BEGIN Records to process
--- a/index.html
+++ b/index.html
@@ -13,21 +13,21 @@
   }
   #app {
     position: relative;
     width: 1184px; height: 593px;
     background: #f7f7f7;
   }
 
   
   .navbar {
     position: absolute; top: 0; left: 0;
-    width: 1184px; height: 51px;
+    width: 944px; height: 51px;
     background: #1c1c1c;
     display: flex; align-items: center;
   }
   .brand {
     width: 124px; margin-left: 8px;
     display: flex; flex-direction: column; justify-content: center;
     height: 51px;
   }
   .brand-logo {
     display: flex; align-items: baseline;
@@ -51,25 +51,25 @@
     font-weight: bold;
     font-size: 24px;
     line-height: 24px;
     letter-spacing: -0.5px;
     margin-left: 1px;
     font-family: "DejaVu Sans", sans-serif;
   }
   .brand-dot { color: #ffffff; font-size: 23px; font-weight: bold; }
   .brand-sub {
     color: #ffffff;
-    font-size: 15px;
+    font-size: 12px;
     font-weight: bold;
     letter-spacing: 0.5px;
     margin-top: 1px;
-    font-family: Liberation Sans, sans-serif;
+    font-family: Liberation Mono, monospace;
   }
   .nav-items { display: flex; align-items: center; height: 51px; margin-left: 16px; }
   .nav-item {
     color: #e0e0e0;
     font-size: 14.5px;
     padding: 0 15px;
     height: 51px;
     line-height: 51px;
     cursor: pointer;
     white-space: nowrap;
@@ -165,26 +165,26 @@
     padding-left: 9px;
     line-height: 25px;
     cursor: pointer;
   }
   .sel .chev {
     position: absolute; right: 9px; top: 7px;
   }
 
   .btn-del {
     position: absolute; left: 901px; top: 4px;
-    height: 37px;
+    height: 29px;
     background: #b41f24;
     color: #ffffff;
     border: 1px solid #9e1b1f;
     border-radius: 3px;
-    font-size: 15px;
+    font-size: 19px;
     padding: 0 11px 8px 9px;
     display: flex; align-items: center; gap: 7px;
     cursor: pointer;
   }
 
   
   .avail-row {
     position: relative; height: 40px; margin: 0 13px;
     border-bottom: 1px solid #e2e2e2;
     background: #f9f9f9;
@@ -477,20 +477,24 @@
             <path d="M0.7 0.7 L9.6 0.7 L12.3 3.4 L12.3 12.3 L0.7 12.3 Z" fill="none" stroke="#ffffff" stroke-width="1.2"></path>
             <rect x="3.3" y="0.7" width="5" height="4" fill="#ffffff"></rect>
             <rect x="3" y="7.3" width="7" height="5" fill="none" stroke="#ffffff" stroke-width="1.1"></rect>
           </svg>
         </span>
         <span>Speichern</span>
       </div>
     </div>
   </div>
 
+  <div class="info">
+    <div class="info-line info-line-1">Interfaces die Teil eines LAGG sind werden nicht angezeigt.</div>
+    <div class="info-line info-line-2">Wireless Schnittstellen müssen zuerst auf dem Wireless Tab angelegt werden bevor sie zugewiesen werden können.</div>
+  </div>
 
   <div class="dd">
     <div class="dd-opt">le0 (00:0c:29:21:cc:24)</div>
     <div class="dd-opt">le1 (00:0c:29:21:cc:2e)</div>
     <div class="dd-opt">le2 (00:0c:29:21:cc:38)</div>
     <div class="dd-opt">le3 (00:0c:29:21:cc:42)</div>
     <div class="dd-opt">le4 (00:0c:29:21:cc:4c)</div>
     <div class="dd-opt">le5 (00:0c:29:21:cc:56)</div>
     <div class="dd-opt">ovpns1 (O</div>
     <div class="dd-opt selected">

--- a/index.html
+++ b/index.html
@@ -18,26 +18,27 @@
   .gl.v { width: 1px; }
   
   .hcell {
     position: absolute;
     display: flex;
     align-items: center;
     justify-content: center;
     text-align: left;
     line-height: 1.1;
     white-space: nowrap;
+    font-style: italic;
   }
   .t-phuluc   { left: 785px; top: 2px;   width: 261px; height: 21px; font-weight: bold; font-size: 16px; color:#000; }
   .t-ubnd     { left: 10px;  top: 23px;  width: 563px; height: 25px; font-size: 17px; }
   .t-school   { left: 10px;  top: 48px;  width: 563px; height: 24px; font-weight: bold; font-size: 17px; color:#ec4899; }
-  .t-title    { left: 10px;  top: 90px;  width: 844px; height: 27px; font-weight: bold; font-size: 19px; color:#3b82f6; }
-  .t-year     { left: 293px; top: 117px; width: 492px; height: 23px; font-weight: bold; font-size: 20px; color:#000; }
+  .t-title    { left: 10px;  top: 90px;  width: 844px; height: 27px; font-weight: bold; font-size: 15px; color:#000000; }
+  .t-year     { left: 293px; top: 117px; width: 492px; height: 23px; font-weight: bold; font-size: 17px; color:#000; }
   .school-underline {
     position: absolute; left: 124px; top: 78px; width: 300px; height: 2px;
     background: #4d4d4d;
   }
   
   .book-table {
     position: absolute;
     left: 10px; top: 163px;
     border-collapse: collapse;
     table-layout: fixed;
END Records to process
Write out every line of the material again, exactly as it reads.

Result
--- a/index.html
+++ b/index.html
@@ -13,21 +13,21 @@
   }
   #app {
     position: relative;
     width: 1184px; height: 593px;
     background: #f7f7f7;
   }
 
   
   .navbar {
     position: absolute; top: 0; left: 0;
-    width: 1184px; height: 51px;
+    width: 944px; height: 51px;
     background: #1c1c1c;
     display: flex; align-items: center;
   }
   .brand {
     width: 124px; margin-left: 8px;
     display: flex; flex-direction: column; justify-content: center;
     height: 51px;
   }
   .brand-logo {
     display: flex; align-items: baseline;
@@ -51,25 +51,25 @@
     font-weight: bold;
     font-size: 24px;
     line-height: 24px;
     letter-spacing: -0.5px;
     margin-left: 1px;
     font-family: "DejaVu Sans", sans-serif;
   }
   .brand-dot { color: #ffffff; font-size: 23px; font-weight: bold; }
   .brand-sub {
     color: #ffffff;
-    font-size: 15px;
+    font-size: 12px;
     font-weight: bold;
     letter-spacing: 0.5px;
     margin-top: 1px;
-    font-family: Liberation Sans, sans-serif;
+    font-family: Liberation Mono, monospace;
   }
   .nav-items { display: flex; align-items: center; height: 51px; margin-left: 16px; }
   .nav-item {
     color: #e0e0e0;
     font-size: 14.5px;
     padding: 0 15px;
     height: 51px;
     line-height: 51px;
     cursor: pointer;
     white-space: nowrap;
@@ -165,26 +165,26 @@
     padding-left: 9px;
     line-height: 25px;
     cursor: pointer;
   }
   .sel .chev {
     position: absolute; right: 9px; top: 7px;
   }
 
   .btn-del {
     position: absolute; left: 901px; top: 4px;
-    height: 37px;
+    height: 29px;
     background: #b41f24;
     color: #ffffff;
     border: 1px solid #9e1b1f;
     border-radius: 3px;
-    font-size: 15px;
+    font-size: 19px;
     padding: 0 11px 8px 9px;
     display: flex; align-items: center; gap: 7px;
     cursor: pointer;
   }
 
   
   .avail-row {
     position: relative; height: 40px; margin: 0 13px;
     border-bottom: 1px solid #e2e2e2;
     background: #f9f9f9;
@@ -477,20 +477,24 @@
             <path d="M0.7 0.7 L9.6 0.7 L12.3 3.4 L12.3 12.3 L0.7 12.3 Z" fill="none" stroke="#ffffff" stroke-width="1.2"></path>
             <rect x="3.3" y="0.7" width="5" height="4" fill="#ffffff"></rect>
             <rect x="3" y="7.3" width="7" height="5" fill="none" stroke="#ffffff" stroke-width="1.1"></rect>
           </svg>
         </span>
         <span>Speichern</span>
       </div>
     </div>
   </div>
 
+  <div class="info">
+    <div class="info-line info-line-1">Interfaces die Teil eines LAGG sind werden nicht angezeigt.</div>
+    <div class="info-line info-line-2">Wireless Schnittstellen müssen zuerst auf dem Wireless Tab angelegt werden bevor sie zugewiesen werden können.</div>
+  </div>
 
   <div class="dd">
     <div class="dd-opt">le0 (00:0c:29:21:cc:24)</div>
     <div class="dd-opt">le1 (00:0c:29:21:cc:2e)</div>
     <div class="dd-opt">le2 (00:0c:29:21:cc:38)</div>
     <div class="dd-opt">le3 (00:0c:29:21:cc:42)</div>
     <div class="dd-opt">le4 (00:0c:29:21:cc:4c)</div>
     <div class="dd-opt">le5 (00:0c:29:21:cc:56)</div>
     <div class="dd-opt">ovpns1 (O</div>
     <div class="dd-opt selected">

--- a/index.html
+++ b/index.html
@@ -18,26 +18,27 @@
   .gl.v { width: 1px; }
   
   .hcell {
     position: absolute;
     display: flex;
     align-items: center;
     justify-content: center;
     text-align: left;
     line-height: 1.1;
     white-space: nowrap;
+    font-style: italic;
   }
   .t-phuluc   { left: 785px; top: 2px;   width: 261px; height: 21px; font-weight: bold; font-size: 16px; color:#000; }
   .t-ubnd     { left: 10px;  top: 23px;  width: 563px; height: 25px; font-size: 17px; }
   .t-school   { left: 10px;  top: 48px;  width: 563px; height: 24px; font-weight: bold; font-size: 17px; color:#ec4899; }
-  .t-title    { left: 10px;  top: 90px;  width: 844px; height: 27px; font-weight: bold; font-size: 19px; color:#3b82f6; }
-  .t-year     { left: 293px; top: 117px; width: 492px; height: 23px; font-weight: bold; font-size: 20px; color:#000; }
+  .t-title    { left: 10px;  top: 90px;  width: 844px; height: 27px; font-weight: bold; font-size: 15px; color:#000000; }
+  .t-year     { left: 293px; top: 117px; width: 492px; height: 23px; font-weight: bold; font-size: 17px; color:#000; }
   .school-underline {
     position: absolute; left: 124px; top: 78px; width: 300px; height: 2px;
     background: #4d4d4d;
   }
   
   .book-table {
     position: absolute;
     left: 10px; top: 163px;
     border-collapse: collapse;
     table-layout: fixed;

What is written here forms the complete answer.